The amount to use is a very personal taste. Some folks (like me) like it very light and in the background. Others like to sip the juice from a wood chipper. If you know what you prefer, it helps target the amount. About 4-5 grams in a gallon will give the light impact that I like. You can add them at any point in the secondary, tertiary or thereafter, but the earlier it is added, the more time it has to integrate. If what you add isn't enough, you can add more later.

So am I correct to assume that if 4-5 grams per gallon is a very light, then 10grams per gallon would be sort of in the middle?

One thing that I'm curious about is that I was thinking on the possibility of a small amount of cubes, left for an extensive period of time, reach the same oaking result of a large amount of cubes left for a shorter period. Putting it short: Do the cubes exhaust after a while, ceasing to impart further flavor to the mead?

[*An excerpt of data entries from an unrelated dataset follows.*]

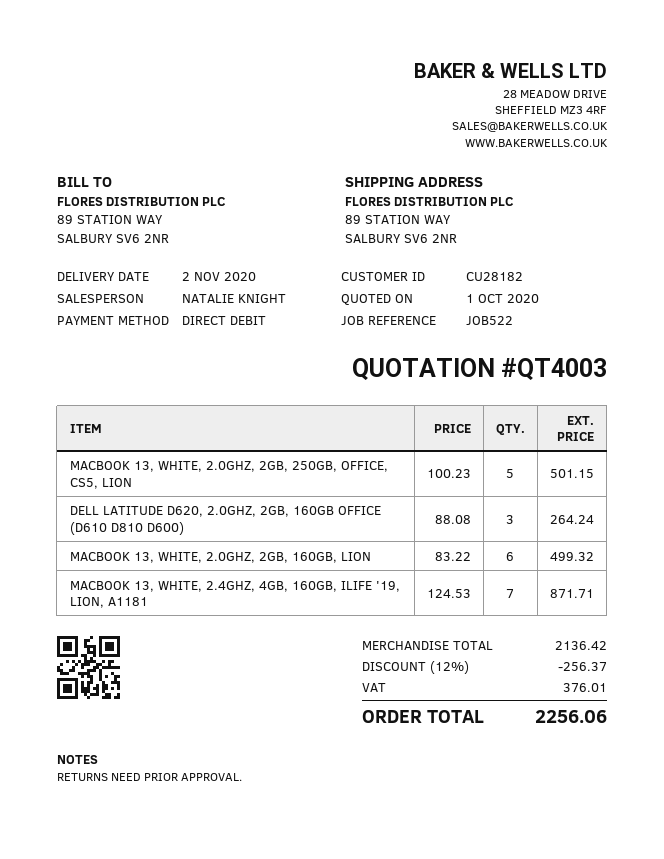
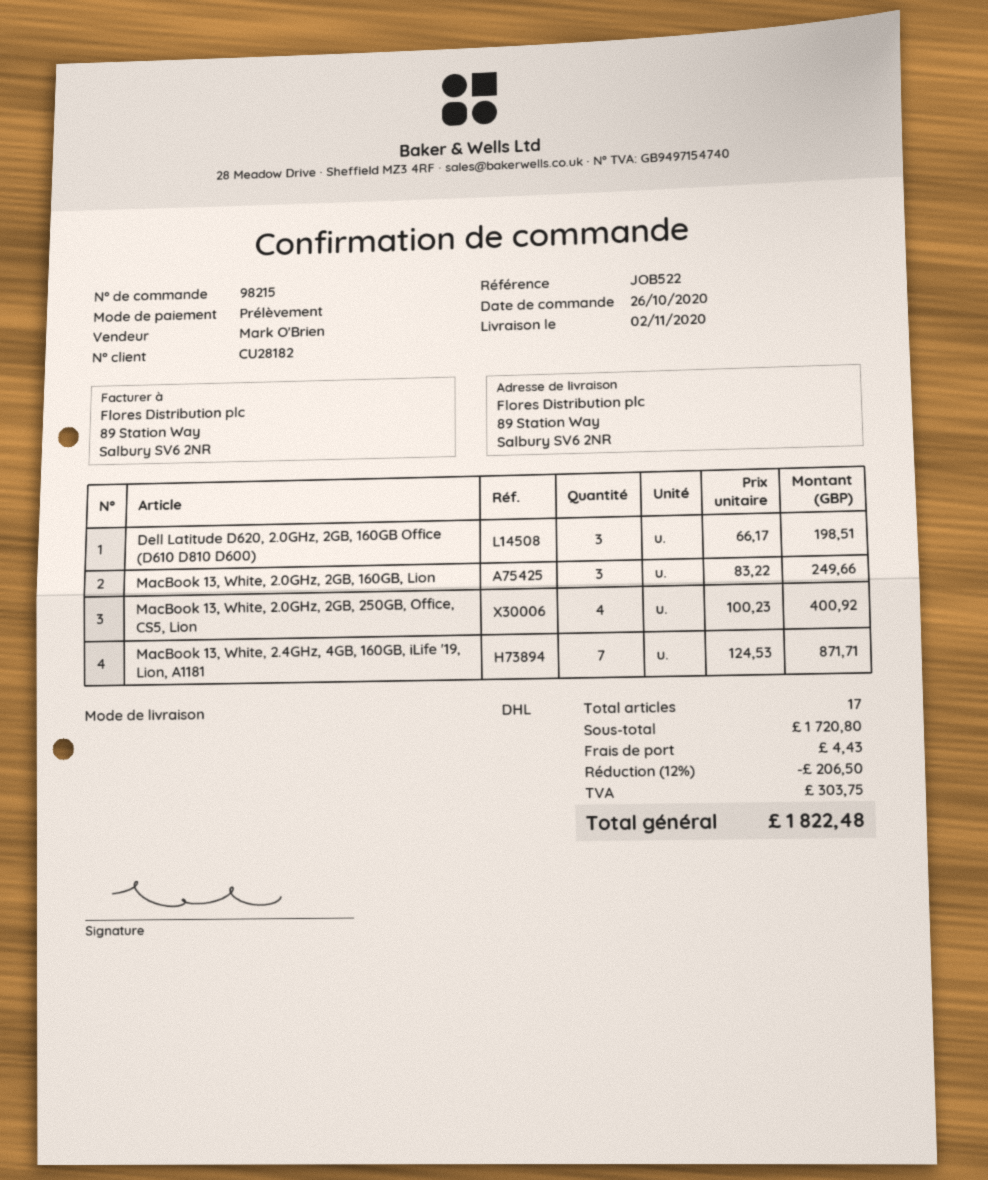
sales rep: NATALIE KNIGHT -> Mark O'Brien
MACBOOK 13, WHITE, 2.0GHZ, 2GB, 250GB, OFFICE, CS5, LION: 5 x 100.23 = 501.15 -> 4 x 100.23 = 400.92
DELL LATITUDE D620, 2.0GHZ, 2GB, 160GB OFFICE (D610 D810 D600): 3 x 88.08 = 264.24 -> 3 x 66.17 = 198.51
MACBOOK 13, WHITE, 2.0GHZ, 2GB, 160GB, LION: 6 x 83.22 = 499.32 -> 3 x 83.22 = 249.66
subtotal: 2136.42 -> 1720.80
discount: 12% = 256.37 -> 12% = 206.50
shipping: none -> 4.43
tax: 376.01 -> 303.75
total: 2256.06 -> 1822.48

I’m sorry for having so many questions :(
 

wayneb

Lifetime Patron
Lifetime GotMead Patron
The cubes do exhaust after a while, but in my experience that takes more than a month of exposure (and that time is somewhat dependent on the amount of ethanol in your mead - more alcohol seems to accelerate extraction). But the bulk of aromatic and tannic compounds come out relatively quickly (two to 3 weeks) and the nature of the compounds extracted from the cubes changes somewhat over time.

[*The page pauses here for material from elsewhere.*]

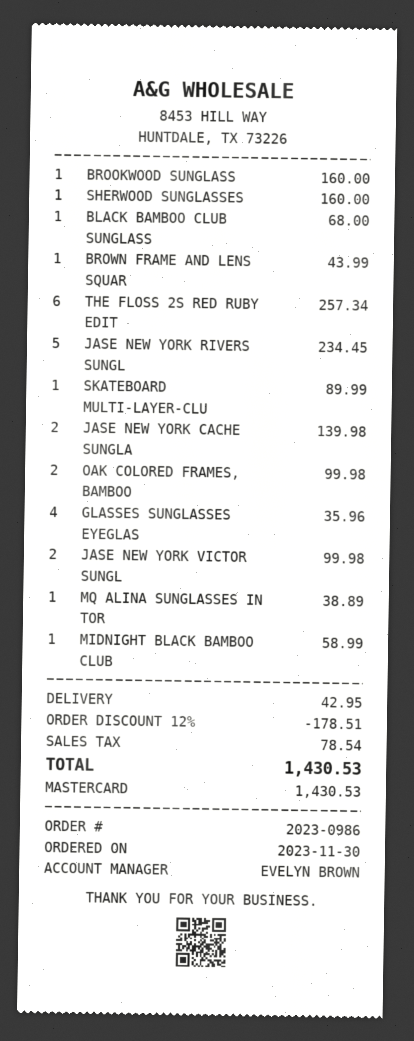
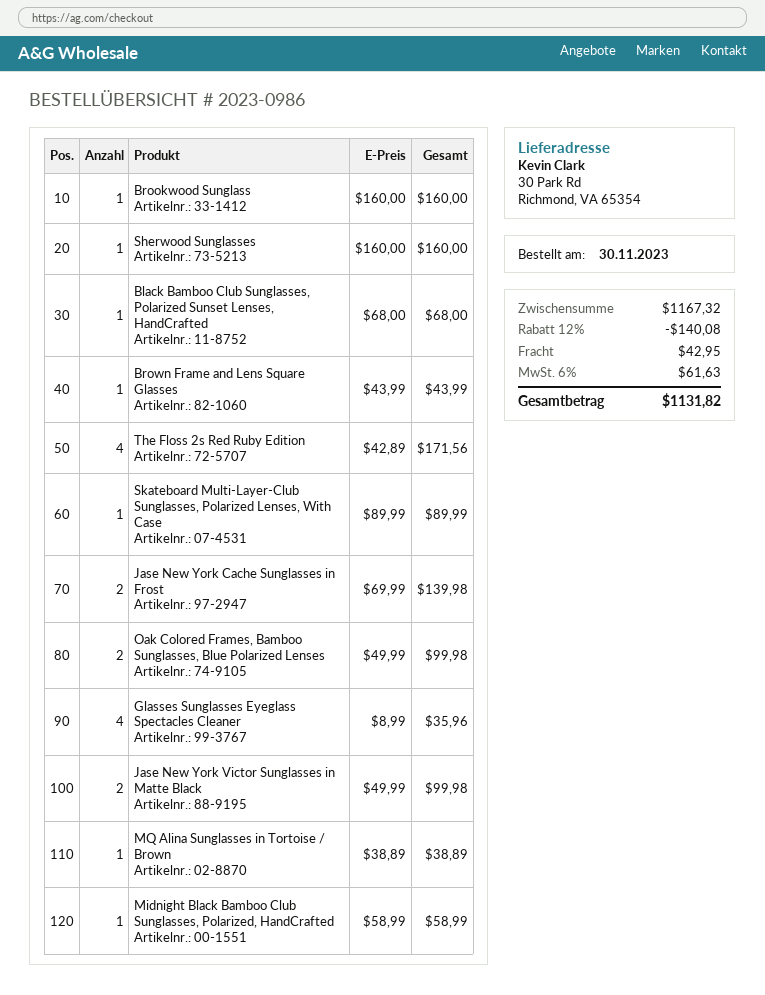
THE FLOSS 2S RED RUBY EDIT: 6 for 257.34 -> 4 for 171.56
JASE NEW YORK RIVERS SUNGL: 5 for 234.45 -> none
discount: 12% = 178.51 -> 12% = 140.08
tax: 78.54 -> 61.63
total: 1430.53 -> 1131.82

And I agree with Medsen's assessment. Let me add that I feel that 5 g cubes /gallon is a light dose of oak; 10 g/gallon is "typical," and 15 to 20 g/gallon is pretty heavy - if you ever go with that much oak you had better monitor the mead very carefully, and sample often, or you can end up with Chateau Plywood before you know it!
 

Asbjörn

NewBee
Registered Member
Oct 7, 2009
13
0
0
Hello, Gotmead!

It’s been a while since I haven’t posted in this thread, so I am here to update it. And, of course, ask newbee questions! ;D

Update

After a couple of days of my last post in this thread, I introduced 58g of oak cubes to my must. And I have to say that I had some issues with the airlock, the water inside would get sucked to my must. This did freak me out quite a bit. Anyhow, I left my batch untouched ever since.. And most recently, in the last week, I decided to put Sparkolloid in it, because I wanted it to clear fast since I was pretending to bottle soon. I used 3g of Sparkolloid and boiled it for 8min in 120ml of water. Unfortunately I had a mishap, the pan I was using was too large, so the evaporation was pretty fast and I turned out having a very dense liquid. When I added the Sparkolloid to the must, some bits of it floated on the surface.. So I’m guessing when I finally bottle it, I will have to use the sanitized napkin that I used to filter the ants. Sadly my carboy was exposed to indirect sunlight for this whole time.

Ok, this is the update, now onto the questions!

Bottles

I am going to reuse some wine bottles I got at an Italian restaurant nearby. How should I sanitize them? Leaving it soaked in One-Step for some minutes and brushing it is enough?

Corks

I bought 30 #8 ¾” corks. I had no clue on what size to buy. Ended up that while researching on the internet I obtained the information that the standard wine cork is #9 (although couldn’t find if ½ “ or ¾ “). I have a dual lever corker, I also did read something saying that it works best with #8 corks. So is it ok for me to use #8 corks on standard wine bottles? How should I sanitize them? 30min in one-step is ok? Or using KMeta to sanitize them is more interesting, as wayneb here?

Sorbate and KMeta

I haven’t checked S.G. ever since the last time. Do you recommend me using Sorbate and/or KMeta on my must? To prevent oxidation or w/e. If so, how long should I wait to bottle after I have added them to the must? How to I add them, do I mix with water or just throw it alone? After added, should I stir gently? I bought ph test strips, I can try to make a test and inform the ph, if you find this to be relevant. I was planning on using Hightests’ dosage recommendation.